Face à la presse, le Barreau a décrit un climat d’insécurité « presque généralisée », rythmé par assassinats, attaques armées et conflits communautaires. Les zones du Borkou, du Guéra et la localité de Korbol ont notamment été citées comme foyers de graves exactions.
Dans un registre tout aussi sombre, l’institution dit avoir recueilli des « informations concordantes » sur des violences sexuelles visant femmes et enfants, qu’elle qualifie « d’actes ignobles ».
Le Barreau met également en cause des « dérives persistantes » attribuées à certaines forces de défense et de sécurité : fouilles répétées de véhicules, perquisitions brutales, interpellations suivies de détentions dans des lieux non habilités.

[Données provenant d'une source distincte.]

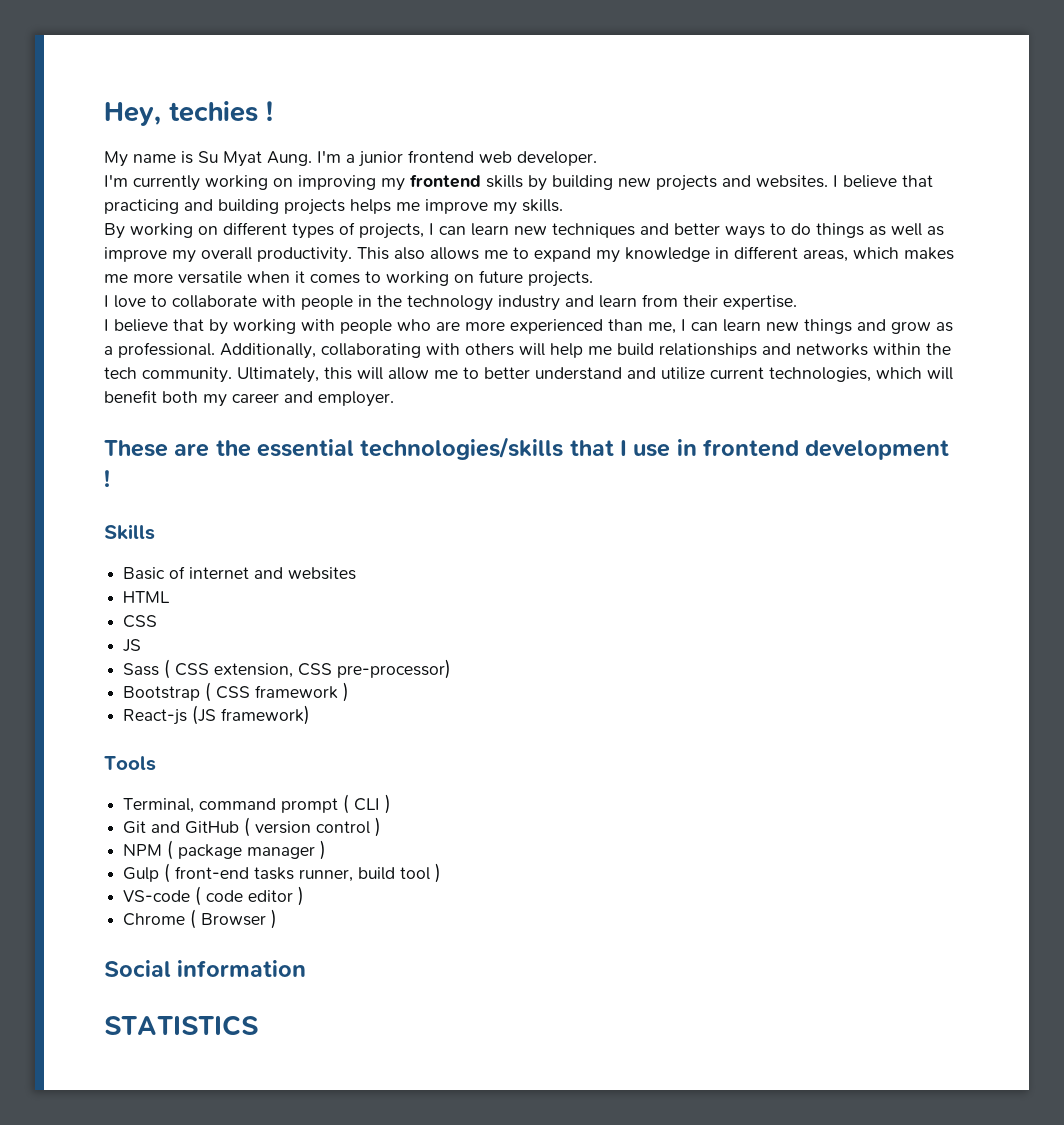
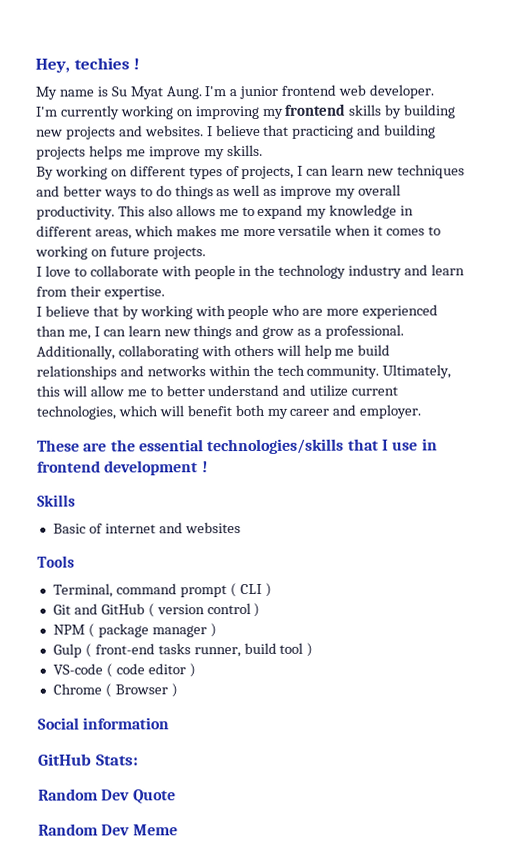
[123,591,171,603] [123,615,158,628] [123,639,142,652] [123,659,452,679] [123,682,350,702] [123,705,311,725] // HTML // CSS // JS // Sass ( CSS extension, CSS pre-processor) // Bootstrap ( CSS framework ) // React-js (JS framework) -> (241, 528) none
[104,1015,258,1036] STATISTICS -> [38,753,139,766] [38,788,176,804] [38,823,178,836] GitHub Stats: // Random Dev Quote // Random Dev Meme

Des pratiques jugées incompatibles avec les garanties procédurales.
La profession d’avocat elle-même serait touchée. L’Ordre affirme que plusieurs de ses membres ont été empêchés d’exercer, voire agressés physiquement, lors de leurs interventions dans des commissariats et brigades.
Rappelant que le droit à l’assistance d’un avocat est « protégé par la Constitution », le Barreau estime que ces entraves minent l’État de droit et fragilisent la justice.
Face à ce tableau, l’institution exige des autorités l’ouverture rapide d’enquêtes indépendantes, la protection des civils ainsi que des mesures fermes contre l’impunité.
Le message est clair : le Barreau refuse de « se taire » face à des violations qu’il juge répétées et graves, et appelle l’État à reprendre le contrôle d’une situation devenue « intolérable ».